Allow me to take you back to Monday, June 15, 1992. I was a 27-year-old who was two-and-a-half years into my career as a copydesk person at The Parkersburg News in Parkersburg, West Virginia, a position I would hold until being hired by CompuBox president Bob Canobbio nearly 15 years later. I had already invested 18 years of fandom into “The Sweet Science” and, by now, the price of blank VHS tapes had dropped enough for me to feel comfortable recording every show I could receive. Because I worked at night, I set the timer on my VCR and the channel on my C-band dish before leaving for work and once I returned home, I would spend the first few hours watching the night’s action. This was a ritual I faithfully followed night after night, week after week and year after year.

Forum Boxing was a thriving entity and I looked forward to their twice-a-month shows emanating from the historic site in Inglewood, California. The ringside commentators were Hall of Fame basketball announcer Chick Hearn and four-time world title challenger Ruben Castillo and the televised portion of the card consisted of four fights: A scheduled 10-round heavyweight contest between heavyweights Levi Billups and Joel Humm, a six-round “swing fight” between cruiserweights Tony Willingham and Billy Mitrus, a 10-round featherweight contest between Gabriel Castro and Johnny Chavez and, in the main event, a 12-rounder between NABF bantamweight titlist Cecilio Espino and onetime world title challenger Jose “Pepillo” Valdez.
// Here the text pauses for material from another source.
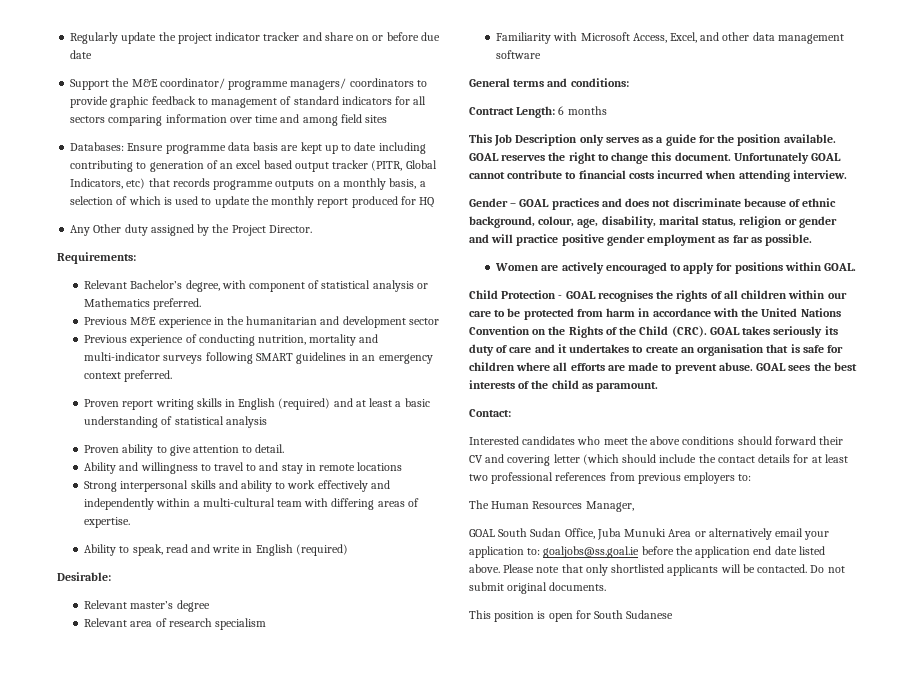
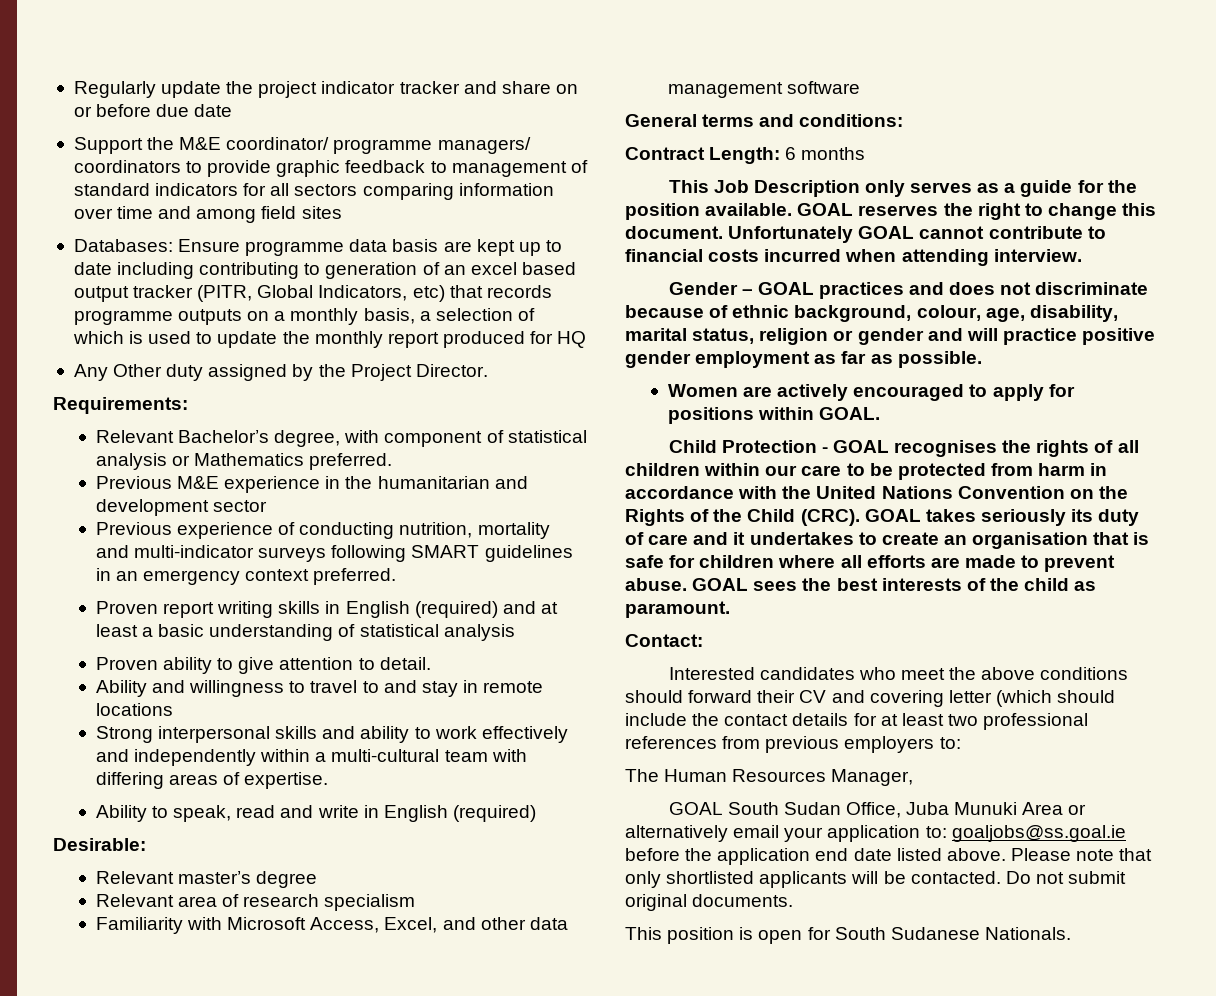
- This position is open for South Sudanese
+ This position is open for South Sudanese Nationals.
Billups-Humm opened the telecast and Billups, a former professional football player, was four months removed from a 10-round decision loss to Lennox Lewis that dropped his record to 16-6 (with 9 knockouts). At 232, Billups outweighed Humm, an Erie, Pennsylvania, native with a 13-4-1 (with 10 KOs) record, by 32 pounds. Humm was on a three-fight winning streak but whatever confidence that run had built evaporated once he felt the weight of Billups’ fists. A smashing lead right to the jaw dropped Humm like a shot just 53 seconds into the fight and after unsteadily regaining his feet at seven, a sweeping hook drove him into the neutral corner post, from where he slid down to the floor. Referee Robert Byrd stopped the fight without a count at the 1:24 mark.

But as impressive as Billups’ knockout was, the one scored by “911” Willingham against “Bang Bang” Mitrus was worthy of being “the best little KO of the year.” This was the quintessential “filler fight” that was hurried into the ring due to Billups’ early KO as Willingham entered the ring with a 4-4-1 (with 3 KOs) record and a TKO loss to Kenny Keene seven months earlier while Mitrus, a native of Greece who lived in Australia before moving to Reseda, California, entered this fight off a six-round decision over the 7-1 (with 5 KOs) Gary Willis in Perth three months earlier.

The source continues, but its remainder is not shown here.